Representative 10× confocal images of whole mount DRG containing labeled neurons innervating HGSOC. (A) Labeled thoracic DRG neurons following WGA injections into abdominal HGSOC. (B) Labeled neurons of the jugular–nodose ganglia containing sensory peripheral neurons of the vagus nerve. (C) Labeled neurons of lumbar DRG (L4 spinal segment) following tracer injection into subcutaneous tumor in hind limb. (D) Labeling in a thoracic DRG following ip. injection of WGA into non-tumor bearing animal.
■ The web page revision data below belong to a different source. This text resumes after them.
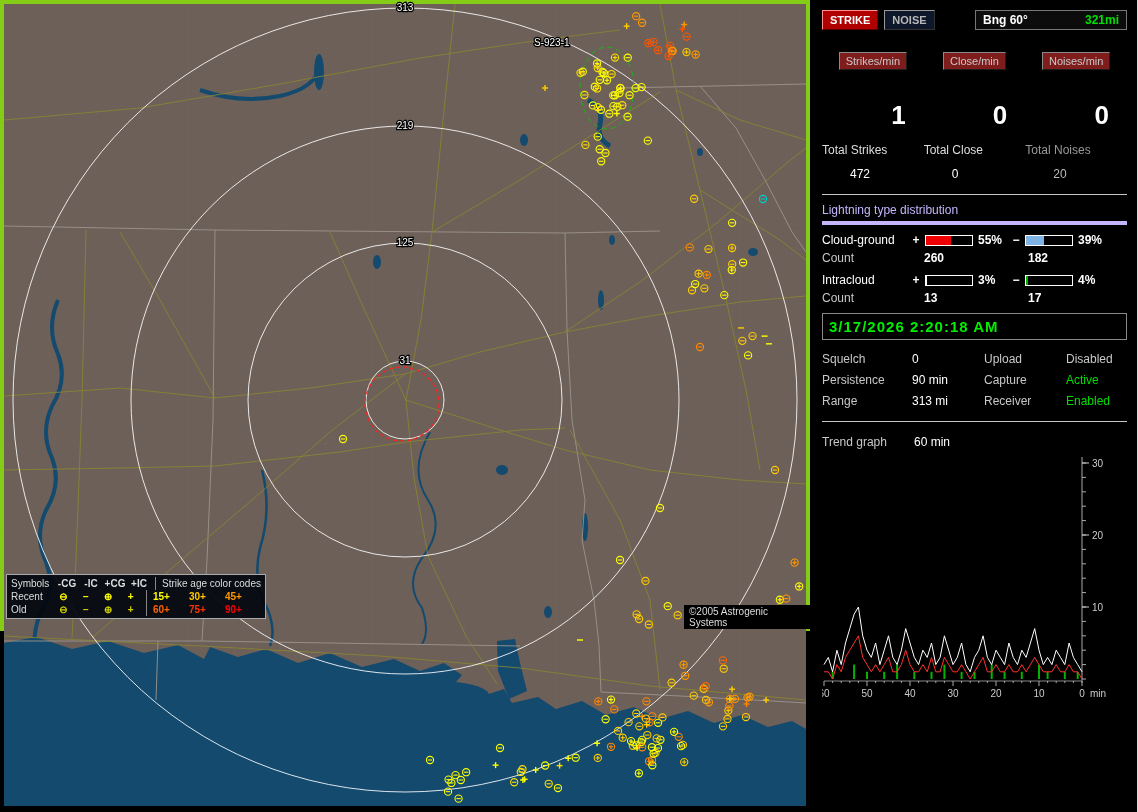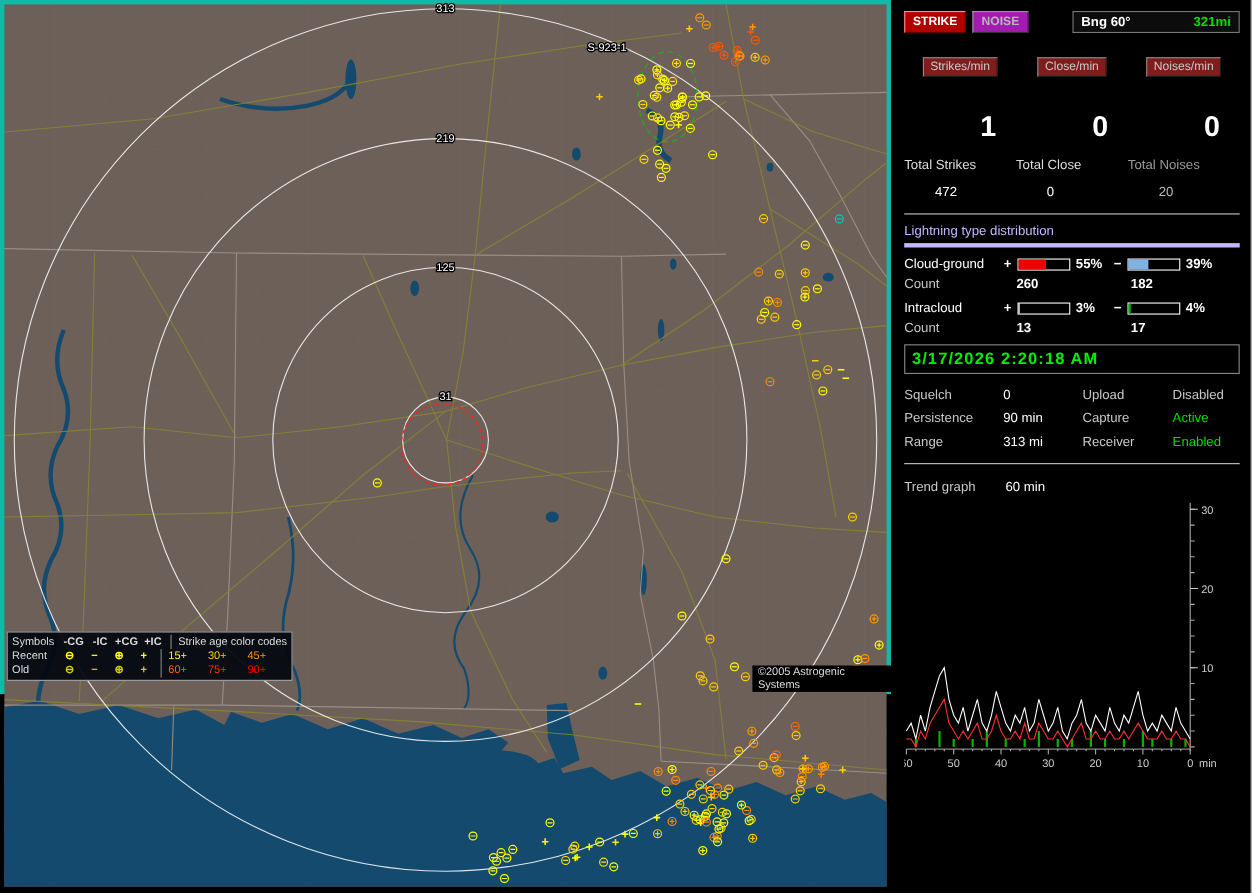--- a/index.html
+++ b/index.html
@@ -1,36 +1,36 @@
 <!DOCTYPE html>
 <html><head>
 <meta charset="utf-8">
 <style>
   *{box-sizing:border-box;margin:0;padding:0}
   html,body{background:#000}
   body{width:1138px;height:812px;position:relative;overflow:hidden;font-family:"Liberation Sans",sans-serif}
 
-  .map-area{position:absolute;left:0;top:0;width:810px;height:631px;background:#14b8a6}
+  .map-area{position:absolute;left:0;top:0;width:810px;height:631px;background:#84cc16}
   #map-svg{display:block}
 
   .legend{position:absolute;left:6px;bottom:12px;width:260px;background:rgba(4,7,16,0.94);border:1px solid #aaa;padding:2px 4px;font-size:10px;color:#ddd;line-height:13px}
   .lg-row{display:flex;align-items:center;white-space:nowrap}
   .lg-label{width:44px}
   .lg-sym{width:24px;text-align:center;font-weight:bold}
   .lg-right{margin-left:4px;padding-left:6px;border-left:1px solid #888;display:flex}
   .lg-agehead{font-size:10px}
-  .lg-age{width:36px;font-weight:normal}
+  .lg-age{width:36px;font-weight:bold}
 
   .copyright{position:absolute;left:684px;bottom:2px;font-size:10px;color:#ddd;background:#000;padding:1px 5px}
 
   .panel{position:absolute;left:810px;top:0;width:328px;height:812px;background:#000;color:#c8c8c8;padding:10px 10px 0 12px;font-size:12px;border-right:1px solid #ddd}
   .row-top{display:flex;gap:6px;align-items:stretch}
   .btn{font-weight:bold;font-size:11px;padding:2px 7px;border:1px solid;cursor:pointer;font-family:inherit}
   .btn-strike{background:#b00000;color:#fff;border-color:#ff9090 #5a0000 #5a0000 #ff9090}
-  .btn-noise{background:#a21caf;color:#b8b8b8;border-color:#999 #333 #333 #999}
+  .btn-noise{background:#0f172a;color:#b8b8b8;border-color:#999 #333 #333 #999}
   .bng{margin-left:auto;display:flex;justify-content:space-between;align-items:center;width:152px;background:#0c0c0c;border:1px solid #777;padding:2px 7px;font-weight:bold;font-size:12px}
   .bng-label{color:#fff}
   .bng-val{color:#00e000}
 
   .rates{display:grid;grid-template-columns:1fr 1fr 1fr;margin-top:22px;text-align:center}
   .rate-chip{display:inline-block;background:#7f1d1d;color:#c8c8c8;border:1px solid;border-color:#8a8a8a #1d1d1d #1d1d1d #8a8a8a;font-size:11px;padding:2px 6px}
   .rate-num{font-size:26px;font-weight:bold;color:#fff;text-align:right;padding:8px 18px 0 0}
   .totals{display:grid;grid-template-columns:1fr 1fr 1fr;text-align:left;margin-top:12px}
   .total-label{font-size:12px;color:#ddd}
   .total-label.dim{color:#999}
Scale bar, 250 μm.

Figure 7

Cartoon of spinal cord and associated DRG. Panels (A–K) contain fluorescent images of WGA positive DRG from each of the thoracic segments (Scale bar = 250 μm, Cartoon was created using Motifolio Illustration Neuroscience Toolkit, https://www.motifolio.com. accessed on 1 September 2021).

Figure 8

Representative confocal images of whole mount DRG containing WGA labeled (red) neurons innervating HGSOC tumor with TRPV1 (green, (A–C)), VIP (green, (D–F)) or TH (green, (G–I)) staining. Expression of TRPV1 was observed in tracer labeled thoracic DRG neurons (A, arrows) whereas no TH or VIP staining was observed in tracer labeled neurons (D,G). Scale bar = 100 μm.